Radio Plus interroge sur la Kanaky

https://www.radioplus.fr ; 104,3 FM

Intervention de 12 minutes dans l’émission « l’air du temps » préparée et dirigée par Martine DUTAILLY ; lundi 27 mai vers 9 h 40.

Depuis des mois, la situation est tendue en Nouvelle-Calédonie et elle vient d’exploser ce lundi 13 Mai faisant cinq morts et des dizaines de blessés .. Le Gouvernement a mis en place l’état d’urgence et se dessine à l’horizon le spectre d’une quasi-guerre civile …. Pas toujours facile de tout comprendre car les raisons de cet embrasement sont complexes … Vous avez un avis quelque peu tranché sur la question …. La déclaration de Mathieu KASSOVITZ, acteur et réalisateur du film « L’Ordre et la morale » en Nouvelle-Calédonie nous a quelque peu interpellés en dénonçant un manque de respect envers la civilisation Kanak …

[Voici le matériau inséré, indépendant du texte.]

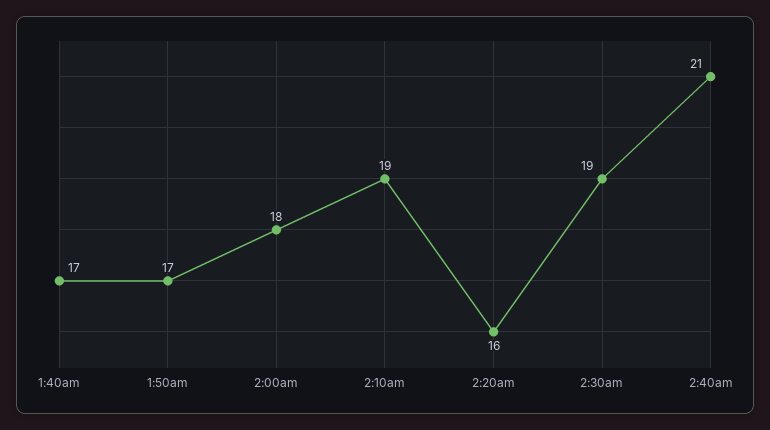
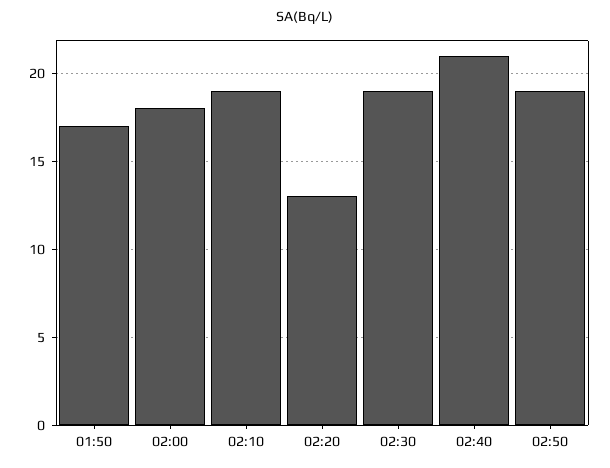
1:40am: 17 -> none
2:20am: 16 -> 13
02:50: none -> 19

Alors, tout d’abord, pour comprendre, il faut savoir que la Nouvelle-Calédonie est peuplée par des KANAK, des Européens et quelques autres personnes issues de différentes vagues d’immigration … Je vous laisse détailler

Il y a effectivement deux grandes catégories : tout d’abord les Kanak qui représentent environ 40 % de la population du territoire colonial. Ce sont les descendants des premiers habitants de l’archipel.

Ensuite les Européens – environ 25 % – correspondant à deux catégories : d’une part, les caldoches, descendants des colons blancs arrivés depuis le 19ème siècle ; d’autre part, les « métros » ou les « zoreills » qui sont arrivés récemment depuis la France métropolitaine.

Le reste est composé essentiellement de métis.

Pour comprendre la situation, il y a une très grandes inégalité économique entre les deux grandes catégories. Quelques éléments d’explication : les métropolitains arrivés récemment prennent l’emploi des Kanak ; ensuite 46 % des Kanak n’ont pour seul diplôme que le brevet des collèges contre 11 % des Européens. Par ailleurs, la réduction des inégalités stagne depuis 2009.

Et au fil des années, on ne peut que constater, des tensions communautaires de plus en plus fortes et pour cause

Il faut rappeler quelques faits assez récents, en remontant seulement à la première élection de F. Mitterrand. Il y a eu l’assassinat d’É. Machoro, partisan de l’indépendance de la Kanaky et membre du FLNKS ; tué par balles par le GIGN en 1985.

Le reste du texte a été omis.